Therapies to acutely ameliorate portal hypertension specifically in the setting of AH remain experimental. Lowering portal pressure in the setting of variceal hemorrhage should be carried out as per current guidelines with octreotide, non-selective beta blockers, and TIPS as indicated [51]. One single-center, retrospective study has reported an association between non-selective beta blocker use in severe AH and acute kidney injury, but further data are needed before drawing broad conclusions regarding safety in this setting and as with all patients safe use requires attention to patient hemodynamics [55]. While evidence on variceal hemorrhage specifically in AH remains sparse, one study evaluated outcomes of patients with AH undergoing emergency portacaval shunt surgery for bleeding esophageal varices and found no evidence that cirrhosis plus AH had a worse prognosis following surgery than cirrhosis alone [56]. Another study evaluated TIPS placement for hepatorenal syndrome in a small number of patients with severe AH and found that TIPS improved creatinine, blood urea nitrogen, and urine output and may be an area of further study for renal portal hypertensive complications in these patients [57]. An additional highly experimental study carried forward the findings that proinflammatory stimuli such as TNF-α may be causing portal hypertension in AH and sought to ameliorate these changes with albumin dialysis. The authors found that patients receiving albumin dialysis had a significant reduction in HVPG versus those receiving hemofiltration alone, although the mechanism by which this occurred was unclear. This result suggests that albumin dialysis may be worthy of further study for acute lowering of portal hypertension in inflammatory conditions [58].

Conclusion

Alcoholic hepatitis is a pressing clinical concern, and the impact of alcohol-associated liver disease in the USA is predicted to worsen due to the ongoing effects of the COVID-19 pandemic [59]. Portal hypertension in AH is a key therapeutic target for mitigating complications, morbidity, and mortality from the disease.
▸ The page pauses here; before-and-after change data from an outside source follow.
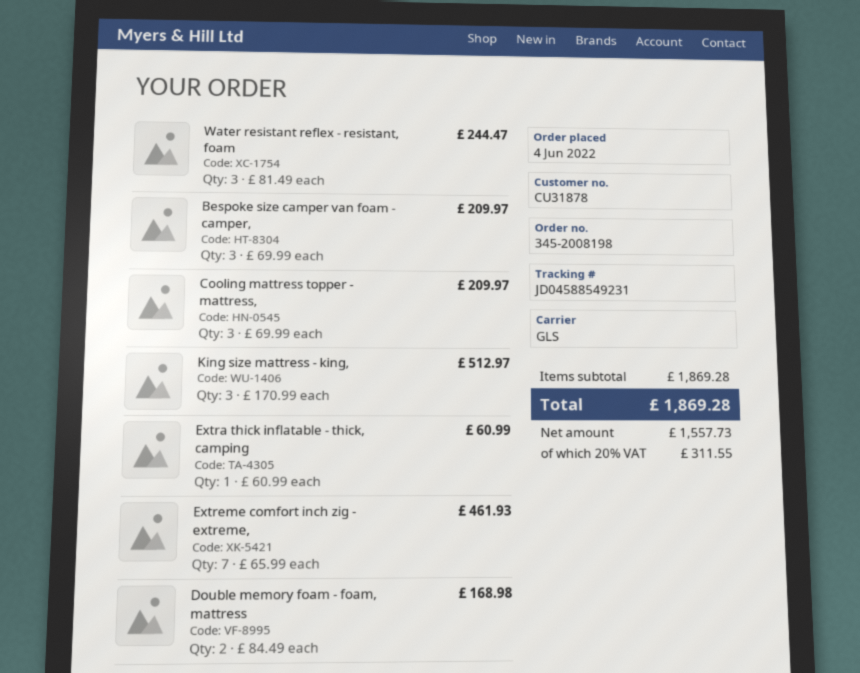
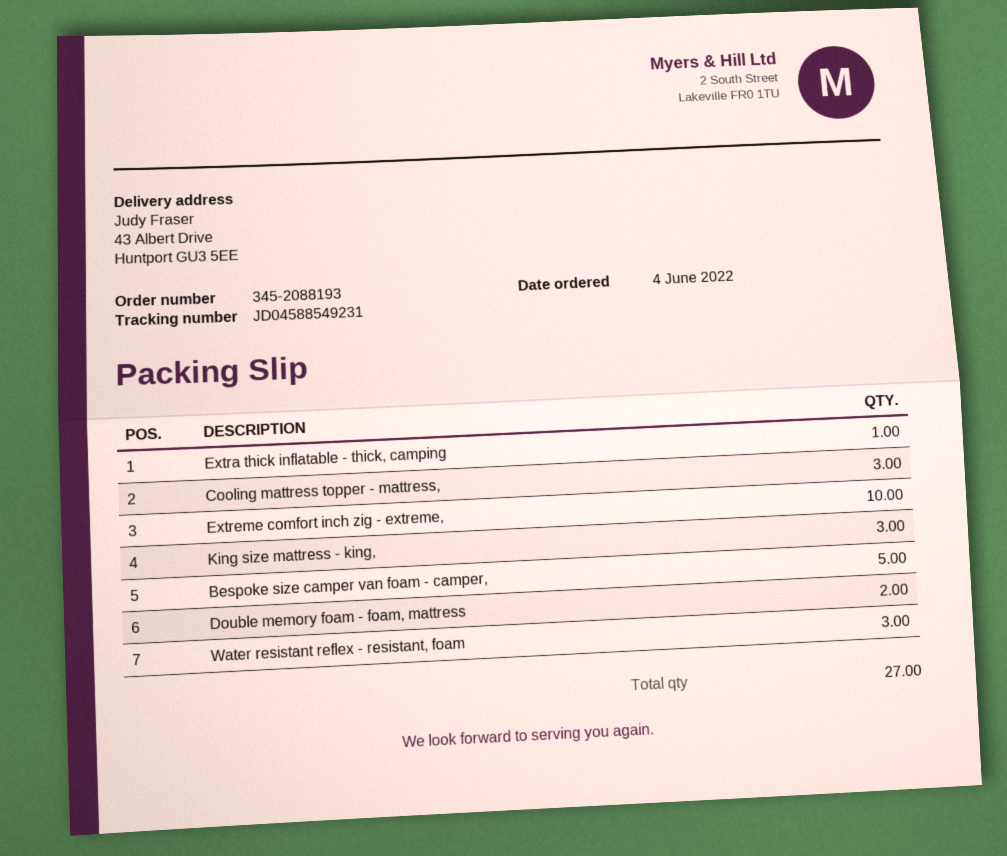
order number: 345-2008198 -> 345-2088193
Bespoke size camper van foam - camper,: 3 -> 5
Extreme comfort inch zig - extreme,: 7 -> 10

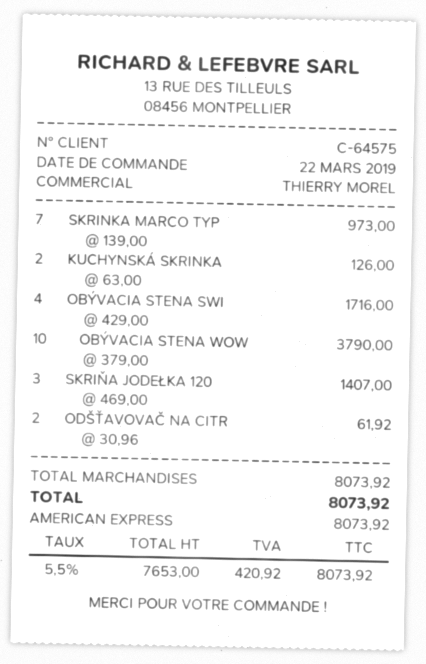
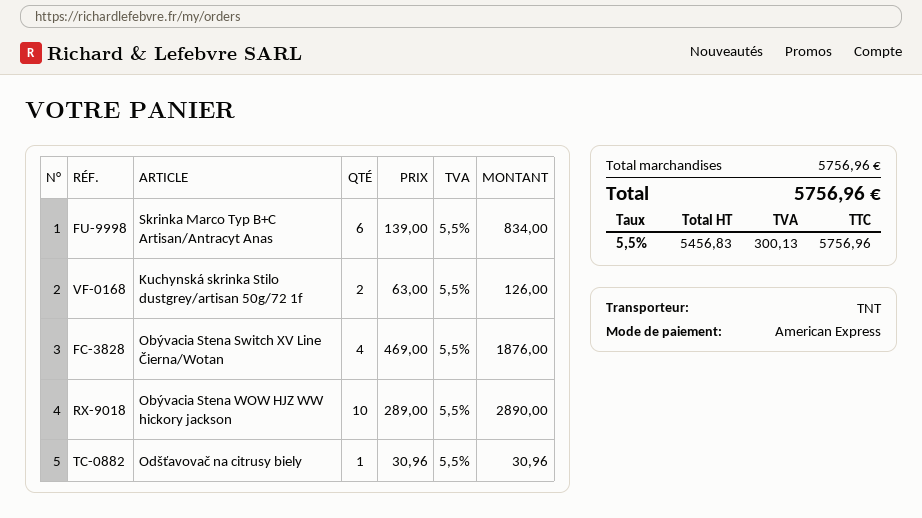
SKRINKA MARCO TYP: 7 x 139.00 = 973.00 -> 6 x 139.00 = 834.00
OBÝVACIA STENA SWI: 4 x 429.00 = 1716.00 -> 4 x 469.00 = 1876.00
OBÝVACIA STENA WOW: 10 x 379.00 = 3790.00 -> 10 x 289.00 = 2890.00
SKRIŇA JODEŁKA 120: 3 x 469.00 = 1407.00 -> none
ODŠŤAVOVAČ NA CITR: 2 x 30.96 = 61.92 -> 1 x 30.96 = 30.96
subtotal: 8073.92 -> 5756.96
net: 7653.00 -> 5456.83
tax: 5.5% = 420.92 -> 5.5% = 300.13
total: 8073.92 -> 5756.96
Future research concerning portal hypertension related to AH should address whether anti-inflammatory therapy can be directed to mitigate portal hypertension without adverse outcomes for patients, whether endothelium can be precisely targeted to prevent complications from portal hypertension in AH, and whether non-invasive markers of portal hypertension that can assist with prognosis and identifying patients who will benefit from future therapies in AH can be identified.